Simple Markup
Simple Mark Up is a "Text to Text Algorithm" – any input text to any output text. Download: smu-1.4.2.zip.
Oh, and this might be useful: php-debug.zip (see DEBUG Readme).
SMU is not at all related to textutils like SED and AWK.
The "From > To" text definitions are external to the main code, in an associated array of regular expressions and replacement strings.
One does not need complex, multi-line expressions to transform text. SMU uses short, simple, easy to understand (and to write) regular expressions (why simple is in the name).
The design is, that the main code neither knows nor cares anything about "how" the text is translated.
Generally, the input data will be formatted, i.e. created by humans, such as "Markdown" text. The output data too will generally be formatted for humans[], but need not be.
However, with SMU, even very complex text such as (the worst of) HTML can be parsed with regular expressions.
Herein, the term "text" implies formatted text; "data" means text that may be unformatted or even binary. While either may be created/written/parsed by machine, the former is generally written by humans.
Version
This is version 1.4.2, 5th release, September 2022.
The current base algorithms are of just under 600 lines of PHP code. And SMU is making the claim that Markdown markup is now implemented in just 250 lines of PHP data and code.
Quick Start
In this example the function smuread()
returns the next line of the INPUT, including the newline
while (($line = smuread($infile)) != FALSE) { echo str_replace("foo","bar",$line); }
SMU reads lines as paragraphs, which end in two newlines. (The way documentation is written.)
This is a \n paragraph.\n \n This is a paragraph.\n \n
SMU search and replacement strings are defined as a PHP data array.
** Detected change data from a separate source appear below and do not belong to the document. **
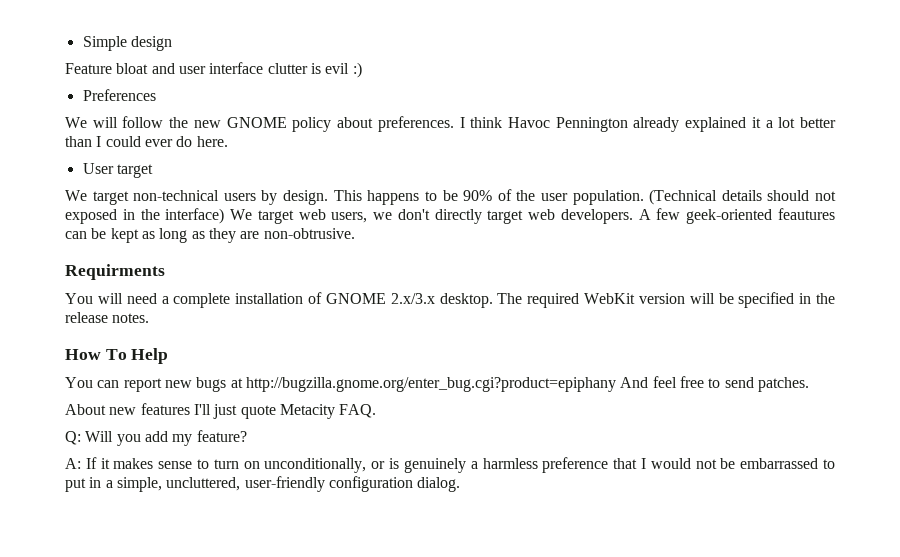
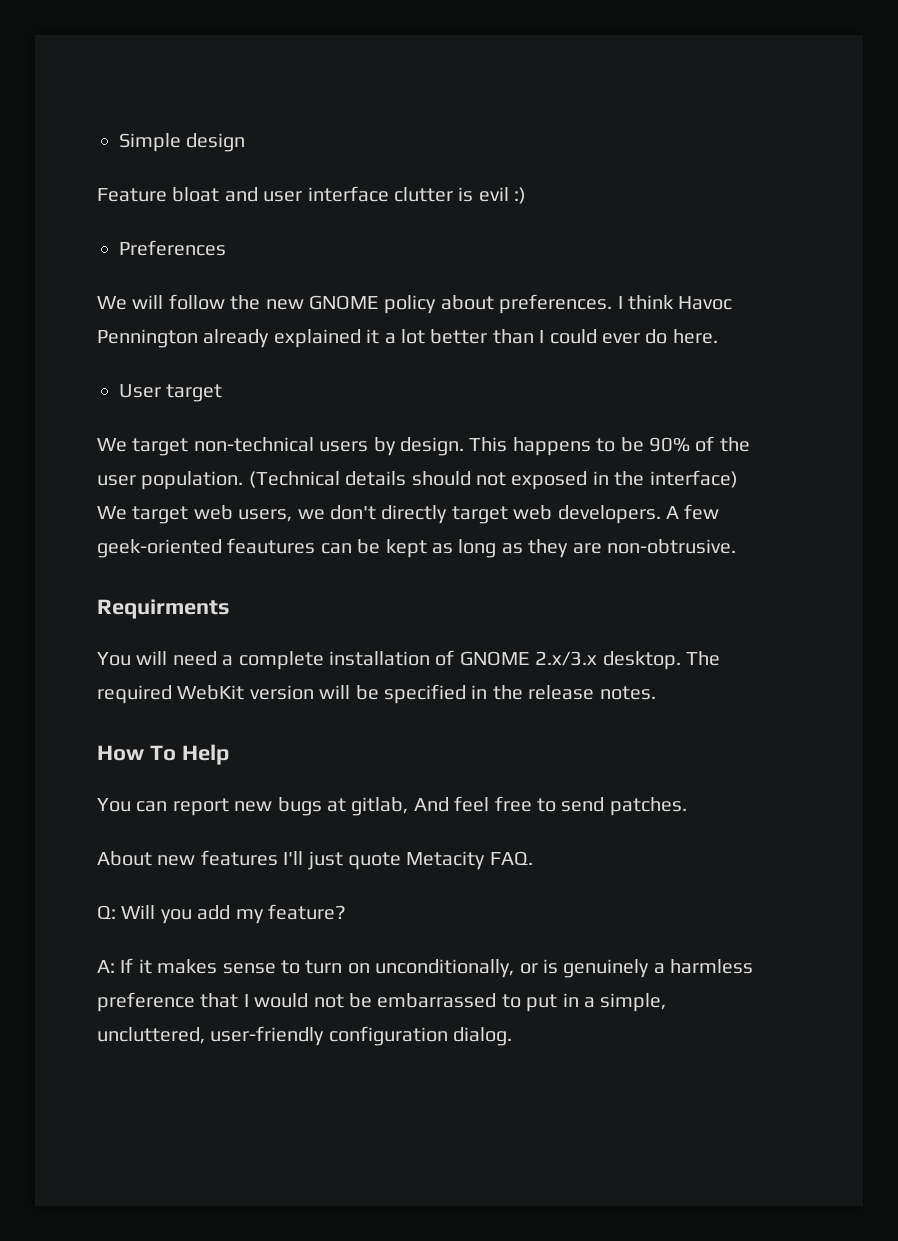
[245,377,616,392] http://bugzilla.gnome.org/enter_bug.cgi?product=epiphany -> [351,797,409,816] gitlab,

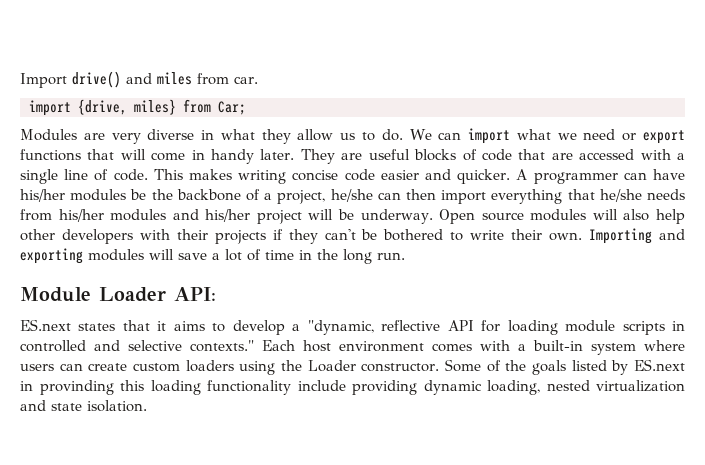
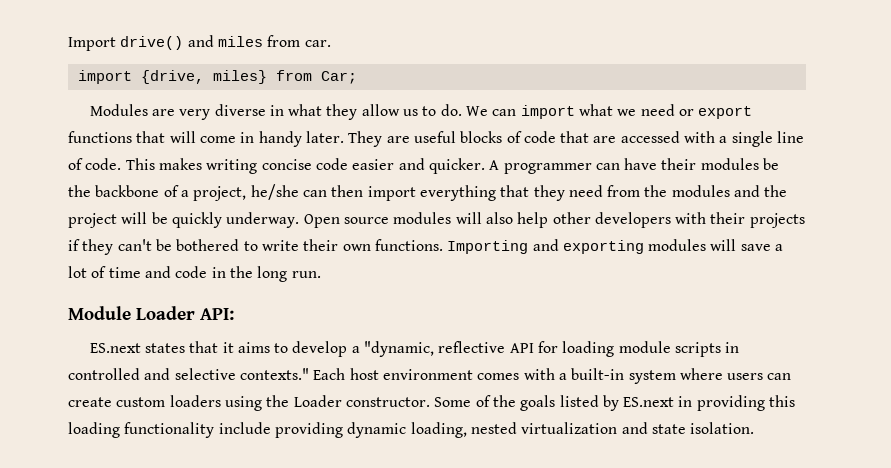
[20,189,65,202] his/her -> [661,158,697,170] their
[599,189,685,202] [20,209,104,222] he/she needs from his/her -> [533,185,668,201] they need from the
[205,209,251,222] his/her -> [764,185,788,197] the
(355, 214) none -> [171,212,222,228] quickly
[549,232,583,241] own. -> [342,239,443,251] own functions.
(294, 255) none -> [144,266,208,278] and code
[39,380,114,395] provinding -> [696,395,765,411] providing

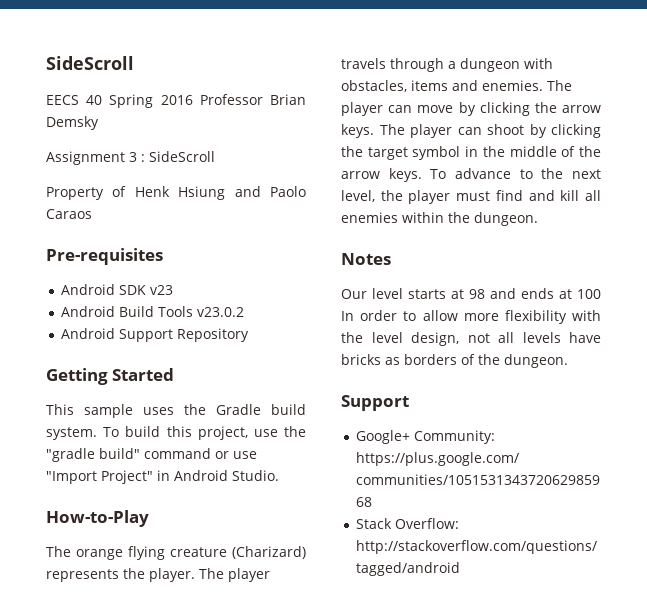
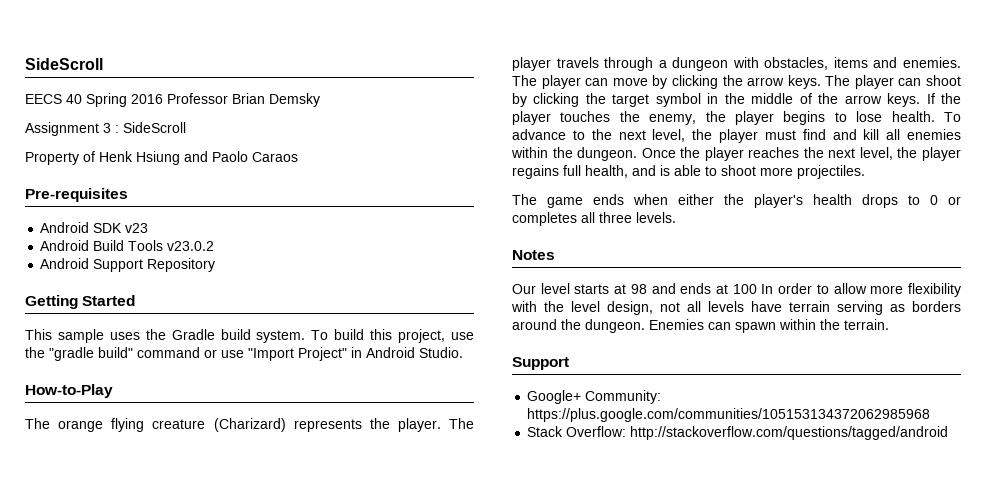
(422, 175) none -> [926,93,961,104] [512,111,935,125] If the player touches the enemy, the player begins to lose health.
(538, 219) none -> [641,147,961,161] [512,165,865,179] [512,194,961,208] [512,212,676,226] Once the player reaches the next level, the player regains full health, and is able to shoot more projectiles. // The game ends when either the player's health drops to 0 or completes all three levels.
[341,354,381,365] bricks -> [789,301,883,315] terrain serving
[461,354,568,368] of the dungeon. -> [512,319,889,333] around the dungeon. Enemies can spawn within the terrain.

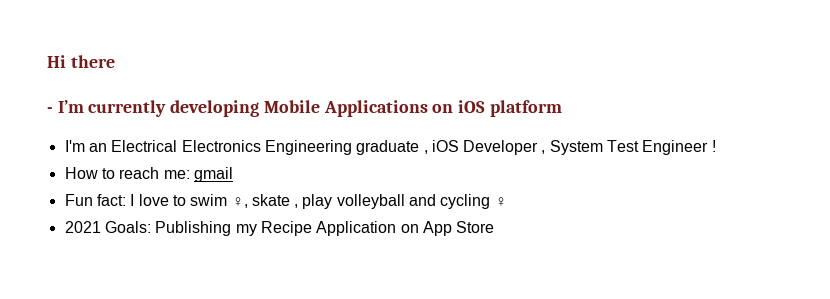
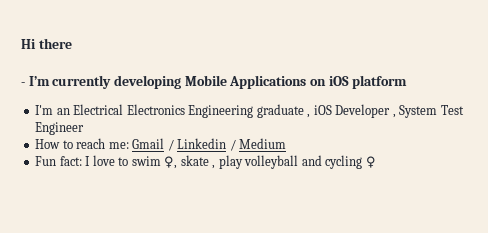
[711,140,716,152] ! -> (85, 128) none
[193,167,233,182] gmail -> [132,138,287,151] Gmail / Linkedin / Medium
[64,221,495,236] // 2021 Goals: Publishing my Recipe Application on App Store -> (376, 162) none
$smudata = [ 'foo' => 'bar', ];
SMU's algorithm is nested loops.
while ($line = smuread($infile) { foreach ($smudata as $k => $v) { echo str_replace($k,$v,$line); } }
SMU actually uses regular expressions.
$smudata = [ '/foo/' => 'bar', ];
while ($line = smuread($infile)) { foreach ($smudata as $k => $v) { echo preg_replace($k,$v,$line); } }
And there is a "switch/case" on the value of the data array, so a function/closure can be defined to replace a match, or "conditionals" can be applied such as to ignore a line.
Usage
The main code is not called directly, but is included by a "definition file"; these are of the notation smu_<name>.php
, where name kinda indicates what it does.
A definition file – or as is sometimes called, a "dataset" or "the DATA" – defines data in the form of PHP associative arrays (of particular names) that get applied to the input text to convert to the output text.
For example, to convert Markdown to HTML:
php smu_md.php readme.md > readme.html
Command Line Interface
While "typical" use of this code was to create (modify and existing) dataset to perform new conversion rules, there is a CLI to adjust the runtime configuration of existing datasets.
For example, to convert Markdown to HTML:
./smu readme.md smu_md.php > readme.html
The input file and data file swapped is only because there is a default data file,
smu_.php
, described next.
Non-Usage
By non-usage is meant using the code without a dataset. The main code is just an API and does nothing, it is to be used by a dataset, with the "default dataset" used as a template.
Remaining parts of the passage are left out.